(Task details) In the entries below, find the string "arkkitehtuurinen" and return each line holding it.
>>>
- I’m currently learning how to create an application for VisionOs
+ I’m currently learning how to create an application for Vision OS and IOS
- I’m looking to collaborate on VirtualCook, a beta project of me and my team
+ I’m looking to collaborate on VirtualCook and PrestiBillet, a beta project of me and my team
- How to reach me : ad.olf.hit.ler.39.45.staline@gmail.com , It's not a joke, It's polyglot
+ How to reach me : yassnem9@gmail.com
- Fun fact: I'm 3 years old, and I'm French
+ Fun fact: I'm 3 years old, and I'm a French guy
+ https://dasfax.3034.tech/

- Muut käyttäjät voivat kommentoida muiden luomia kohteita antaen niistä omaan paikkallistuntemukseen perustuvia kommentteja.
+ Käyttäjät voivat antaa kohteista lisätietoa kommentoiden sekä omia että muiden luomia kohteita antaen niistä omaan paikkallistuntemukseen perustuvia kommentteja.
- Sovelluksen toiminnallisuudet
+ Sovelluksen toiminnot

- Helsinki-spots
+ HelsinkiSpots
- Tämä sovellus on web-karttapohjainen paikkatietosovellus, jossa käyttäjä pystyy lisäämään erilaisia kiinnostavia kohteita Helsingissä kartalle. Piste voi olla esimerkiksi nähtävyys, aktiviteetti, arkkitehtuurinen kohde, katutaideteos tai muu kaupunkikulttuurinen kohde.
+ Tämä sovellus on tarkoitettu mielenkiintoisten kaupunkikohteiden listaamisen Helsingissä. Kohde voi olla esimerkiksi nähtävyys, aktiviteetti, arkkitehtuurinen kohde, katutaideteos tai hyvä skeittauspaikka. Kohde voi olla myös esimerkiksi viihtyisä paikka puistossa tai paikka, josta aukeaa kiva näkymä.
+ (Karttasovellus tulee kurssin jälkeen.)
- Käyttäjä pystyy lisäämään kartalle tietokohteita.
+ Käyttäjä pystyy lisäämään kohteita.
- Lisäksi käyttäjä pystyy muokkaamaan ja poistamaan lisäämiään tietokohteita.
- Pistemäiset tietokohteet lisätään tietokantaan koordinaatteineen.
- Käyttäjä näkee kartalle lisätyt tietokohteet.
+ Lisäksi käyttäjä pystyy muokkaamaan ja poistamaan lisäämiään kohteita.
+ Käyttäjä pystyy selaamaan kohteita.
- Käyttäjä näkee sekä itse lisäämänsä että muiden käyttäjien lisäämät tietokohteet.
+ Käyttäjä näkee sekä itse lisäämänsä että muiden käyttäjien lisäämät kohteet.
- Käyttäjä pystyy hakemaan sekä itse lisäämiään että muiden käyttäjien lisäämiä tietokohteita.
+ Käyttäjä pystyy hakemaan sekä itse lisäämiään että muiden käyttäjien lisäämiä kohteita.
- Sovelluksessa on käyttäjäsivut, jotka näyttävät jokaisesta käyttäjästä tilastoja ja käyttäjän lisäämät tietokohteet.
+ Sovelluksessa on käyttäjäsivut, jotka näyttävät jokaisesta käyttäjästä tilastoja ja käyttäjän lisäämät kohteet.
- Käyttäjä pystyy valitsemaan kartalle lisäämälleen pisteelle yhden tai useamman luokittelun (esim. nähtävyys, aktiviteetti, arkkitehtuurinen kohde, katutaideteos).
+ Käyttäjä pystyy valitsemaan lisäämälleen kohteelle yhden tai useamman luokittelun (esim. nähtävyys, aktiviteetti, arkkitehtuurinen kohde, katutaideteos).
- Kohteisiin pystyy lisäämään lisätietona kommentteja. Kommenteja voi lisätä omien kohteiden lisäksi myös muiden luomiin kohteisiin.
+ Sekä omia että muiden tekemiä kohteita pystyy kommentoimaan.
<<<
(Reply to the task)
- Tämä sovellus on web-karttapohjainen paikkatietosovellus, jossa käyttäjä pystyy lisäämään erilaisia kiinnostavia kohteita Helsingissä kartalle. Piste voi olla esimerkiksi nähtävyys, aktiviteetti, arkkitehtuurinen kohde, katutaideteos tai muu kaupunkikulttuurinen kohde.
+ Tämä sovellus on tarkoitettu mielenkiintoisten kaupunkikohteiden listaamisen Helsingissä. Kohde voi olla esimerkiksi nähtävyys, aktiviteetti, arkkitehtuurinen kohde, katutaideteos tai hyvä skeittauspaikka. Kohde voi olla myös esimerkiksi viihtyisä paikka puistossa tai paikka, josta aukeaa kiva näkymä.
- Käyttäjä pystyy valitsemaan kartalle lisäämälleen pisteelle yhden tai useamman luokittelun (esim. nähtävyys, aktiviteetti, arkkitehtuurinen kohde, katutaideteos).
+ Käyttäjä pystyy valitsemaan lisäämälleen kohteelle yhden tai useamman luokittelun (esim. nähtävyys, aktiviteetti, arkkitehtuurinen kohde, katutaideteos).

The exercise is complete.